Warren v. Lane County

662 P.2d 755, 62 Or. App. 682, 1983 Ore. App. LEXIS 2573
CourtCourt of Appeals of Oregon
DecidedApril 27, 1983
Docket81-102; CA A25365
StatusPublished
Cited by2 cases

This text of 662 P.2d 755 (Warren v. Lane County) is published on Counsel Stack Legal Research, covering Court of Appeals of Oregon primary law. Counsel Stack provides free access to over 12 million legal documents including statutes, case law, regulations, and constitutions.

Bluebook
Warren v. Lane County, 662 P.2d 755, 62 Or. App. 682, 1983 Ore. App. LEXIS 2573 (Or. Ct. App. 1983).

Opinion

*684 RICHARDSON, P. J.

Petitioners appeal an order of the Land Use Board of Appeals (LUBA) dismissing their appeal of a comprehensive plan amendment and related land use decisions by respondent Lane County. The basis for the order was that petitioners lacked standing to appeal to LUBA under Oregon Laws 1979, chapter 772, section 4(3), as amended by Oregon Laws 1981, chapter 748. 1 We affirm.

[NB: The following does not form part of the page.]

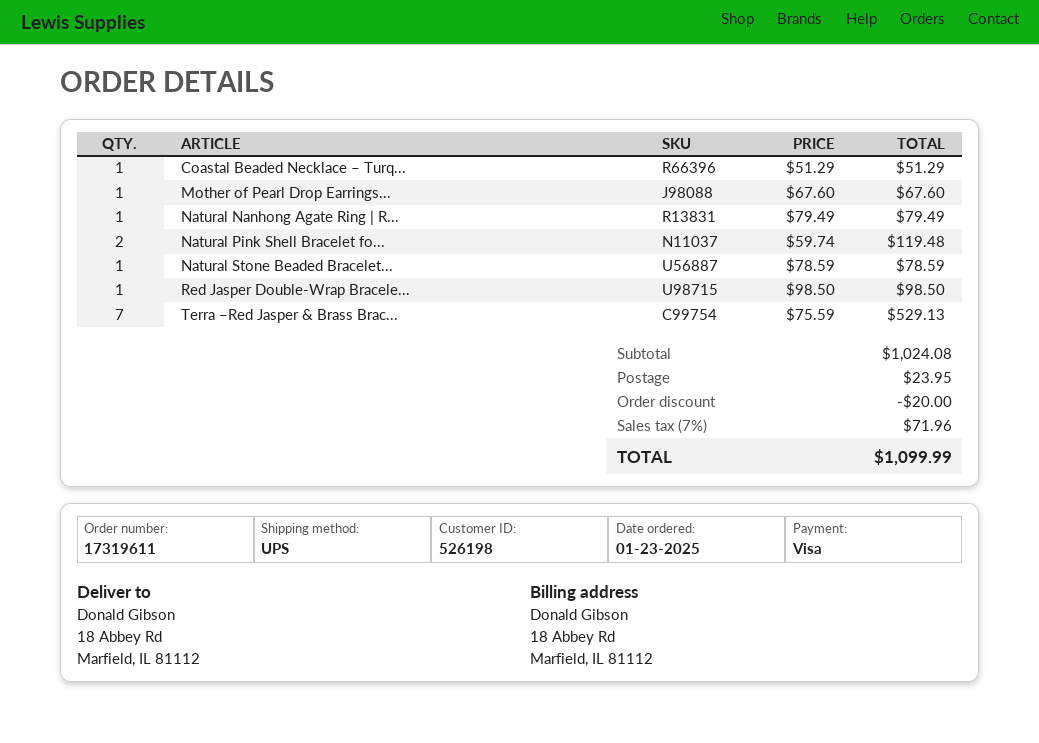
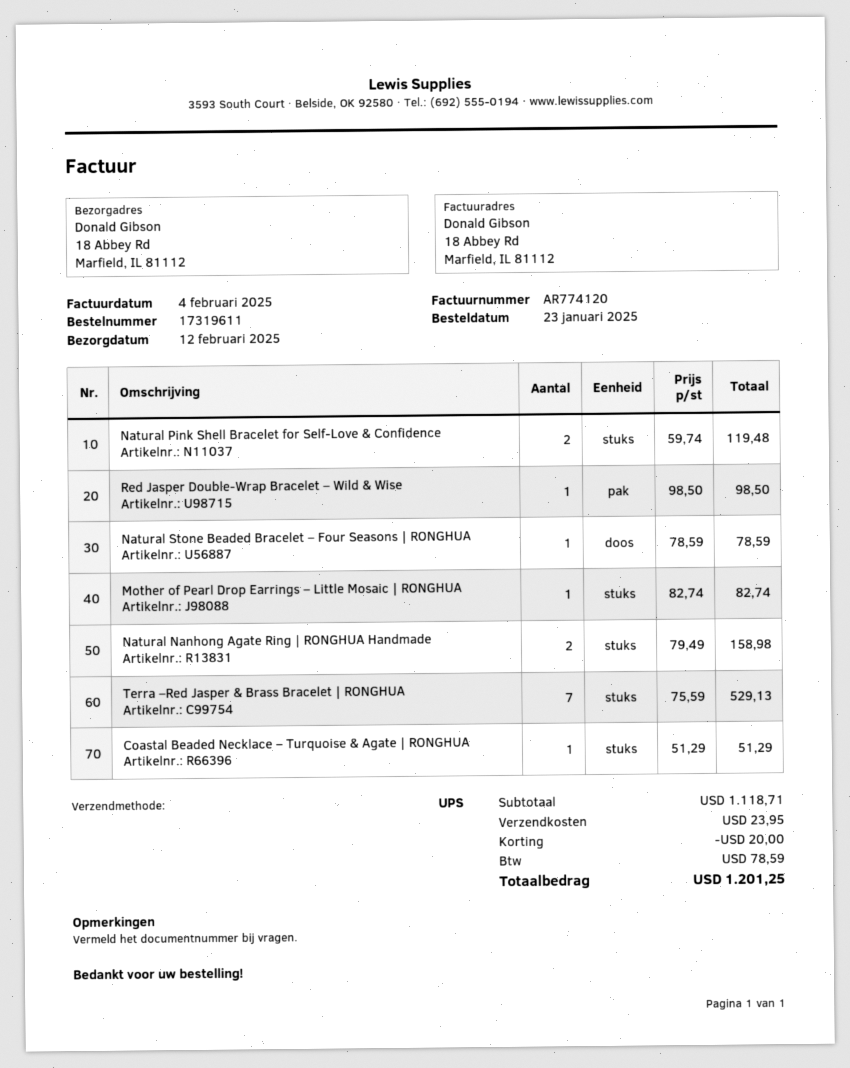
Mother of Pearl Drop Earrings...: 1 x 67.60 = 67.60 -> 1 x 82.74 = 82.74
Natural Nanhong Agate Ring | R...: 1 x 79.49 = 79.49 -> 2 x 79.49 = 158.98
subtotal: 1024.08 -> 1118.71
tax: 71.96 -> 78.59
total: 1099.99 -> 1201.25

Petitioners challenge an amendment to the Lane County Coastal Subarea Plan, a Goal 2 exception to Goal 4 “allowing forest land resource conversion,” and zone changes. According to LUBA, those actions will enable respondents Renaghan

“* * * to develop the property with a 40 unit lodge, restaurant, trading post, 30 cabins, parking facilities, trails, two owner’s residences, wells and drain fields. All necessary services and facilities for the project are proposed to be provided on site, including a community water system, community waste disposal system and fire protection facilities.
“The parcel is located approximately 15 miles north of Florence and east of Highway 101. The property is bifurcated in the southern section by Big Creek Road and Big Creek.”

Section 4(3) provides:

“Any person who has filed a notice of intent to appeal as provided in subsection (4) of this section may petition the board for review of a quasi-judicial land use decision if the person:
*685 “(a) Appeared before the city, county or special district governing body or state agency orally or in writing; and
“(b) Was a person entitled as of right to notice and hearing prior to the decision to be reviewed or was a person whose interests are adversely affected or who was aggrieved by the decision.”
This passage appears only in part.